## What you need to do
As an exercise, transcribe the data below in full and exactly, omitting pictures.

__________

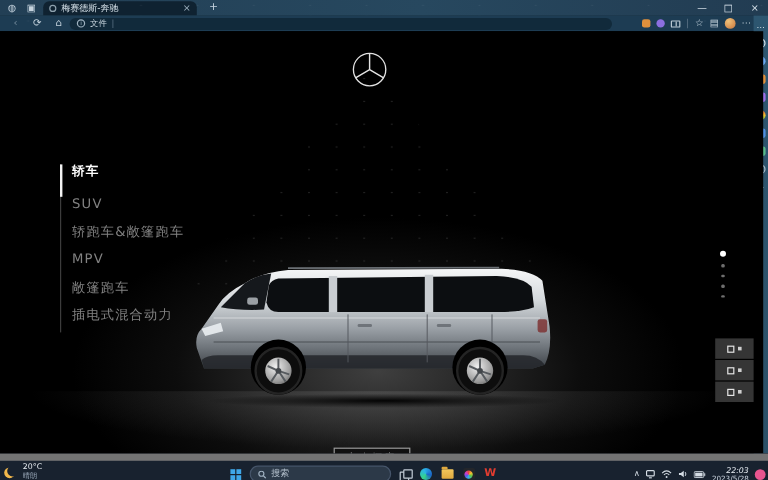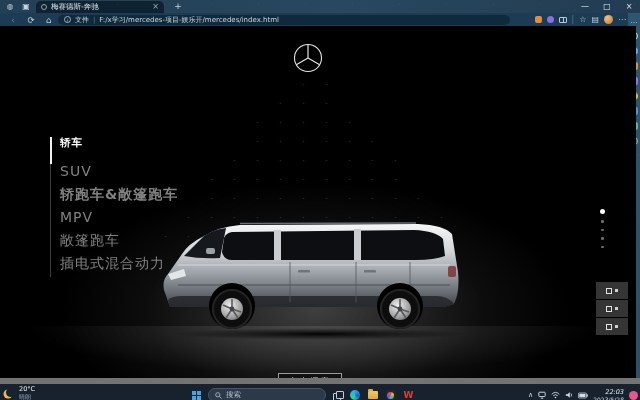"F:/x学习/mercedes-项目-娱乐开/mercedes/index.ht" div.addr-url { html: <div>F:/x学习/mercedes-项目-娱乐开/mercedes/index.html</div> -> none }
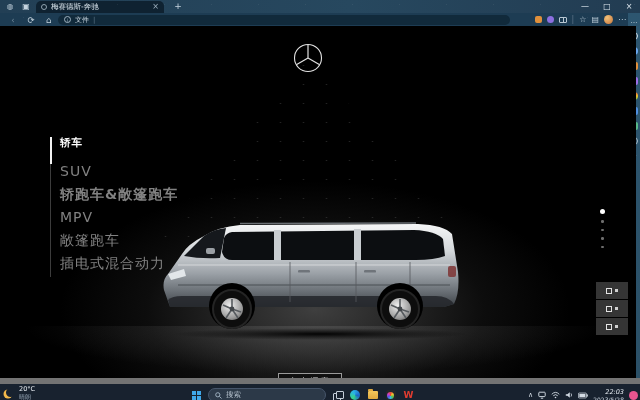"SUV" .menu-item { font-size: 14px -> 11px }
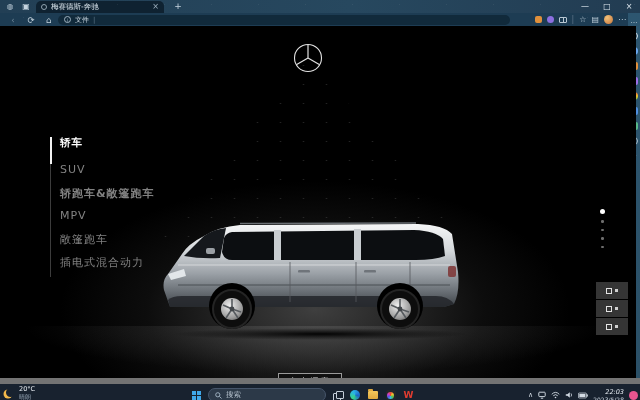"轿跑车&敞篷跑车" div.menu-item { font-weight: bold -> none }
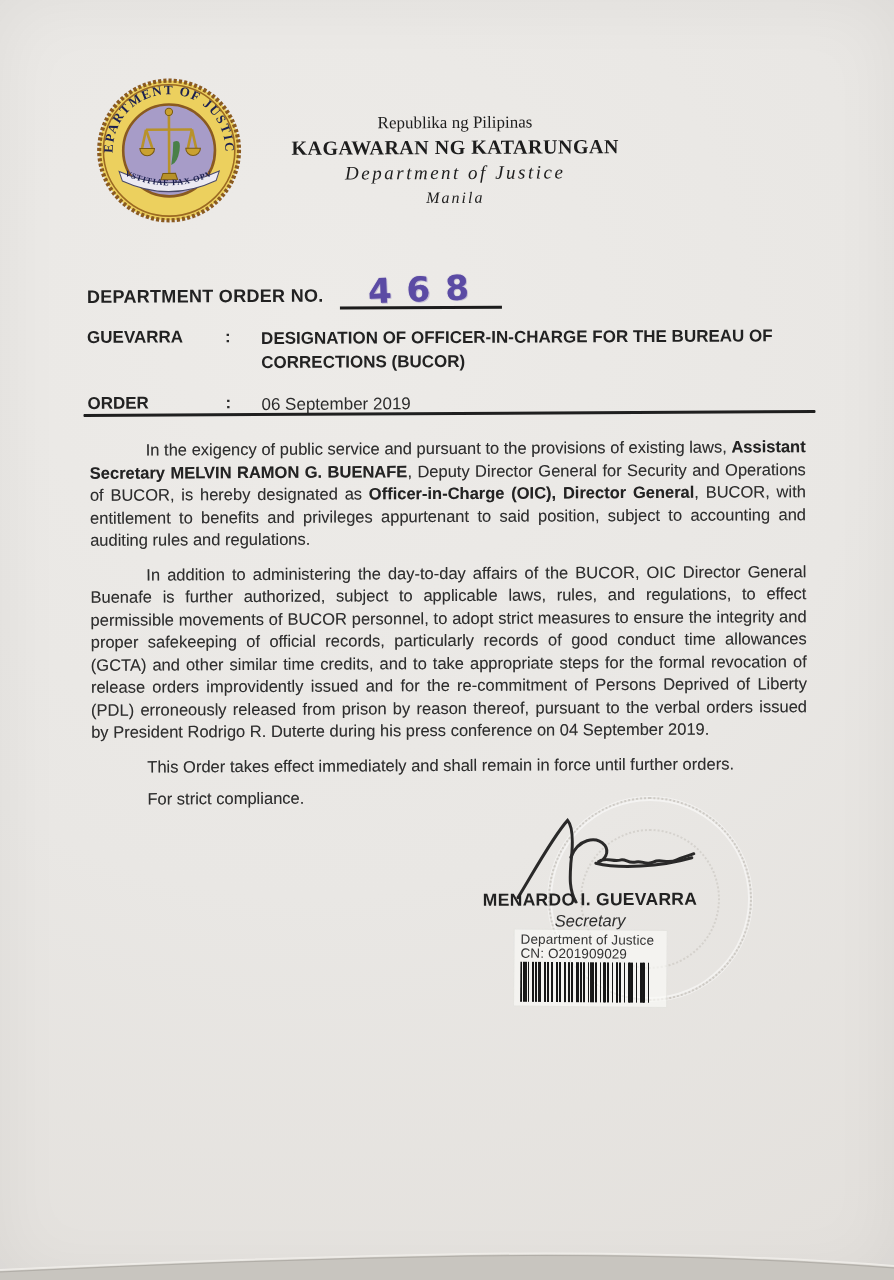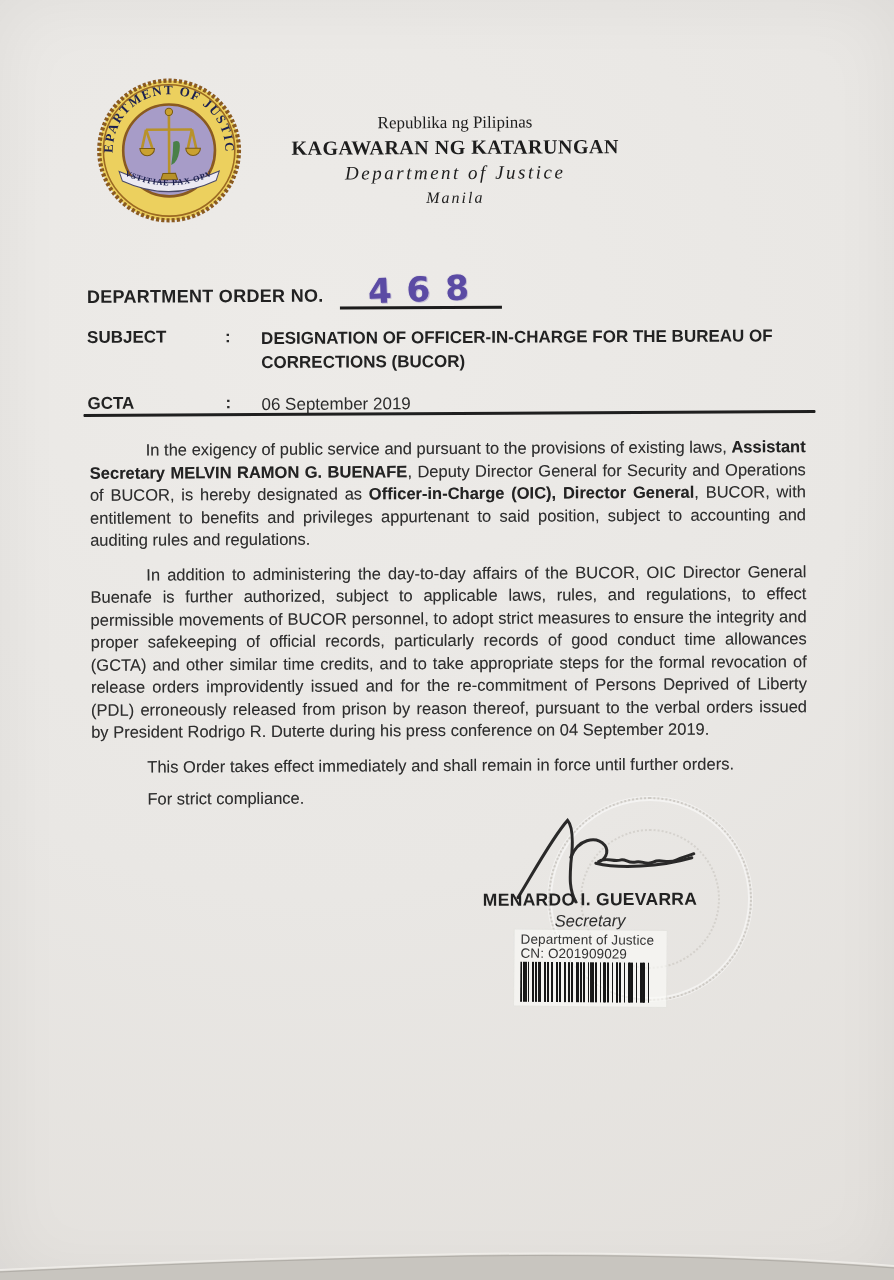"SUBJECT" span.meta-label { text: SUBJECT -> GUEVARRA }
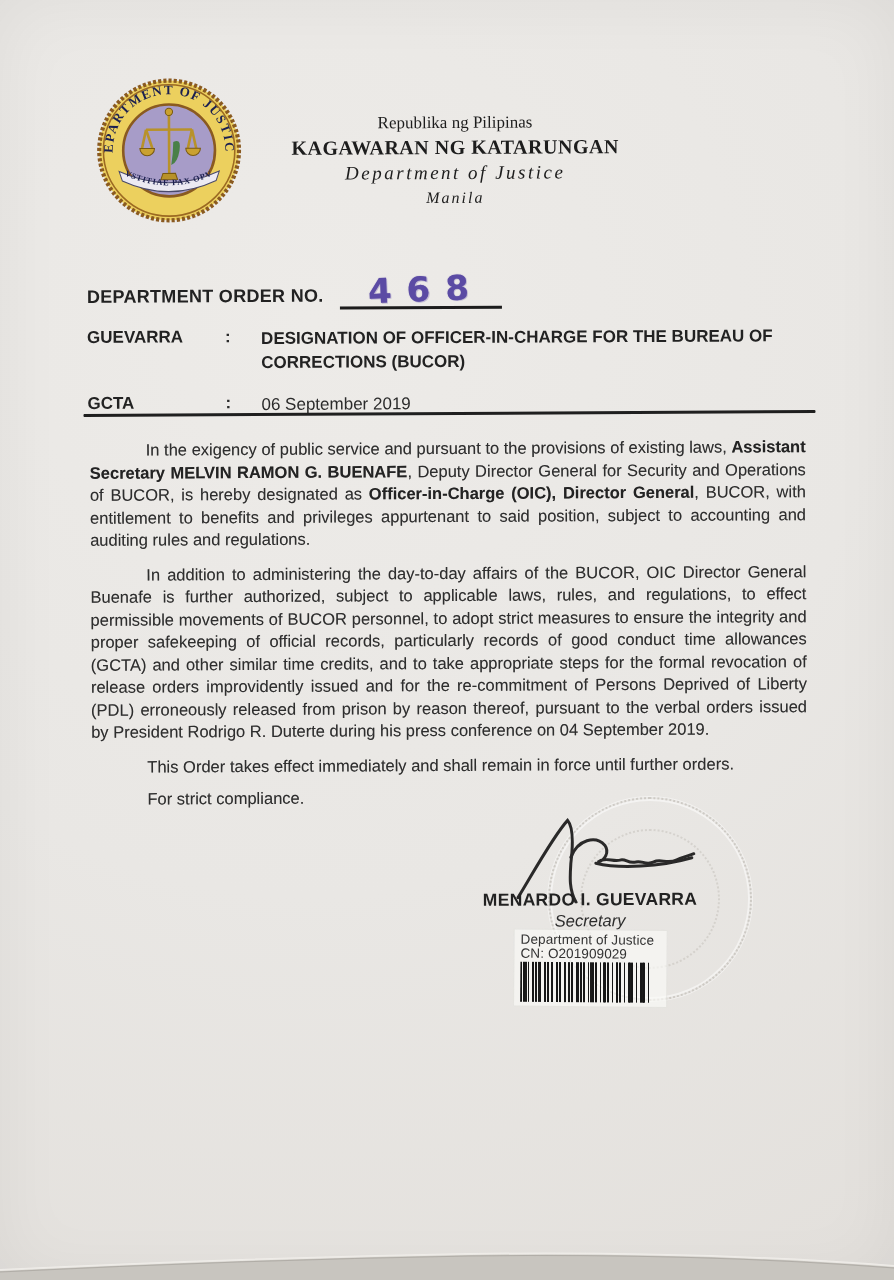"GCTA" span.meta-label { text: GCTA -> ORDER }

__________

## Solution
"F:/x学习/mercedes-项目-娱乐开/mercedes/index.ht" div.addr-url { html: <div>F:/x学习/mercedes-项目-娱乐开/mercedes/index.html</div> -> none }
"SUV" .menu-item { font-size: 14px -> 11px }
"轿跑车&敞篷跑车" div.menu-item { font-weight: bold -> none }
"SUBJECT" span.meta-label { text: SUBJECT -> GUEVARRA }
"GCTA" span.meta-label { text: GCTA -> ORDER }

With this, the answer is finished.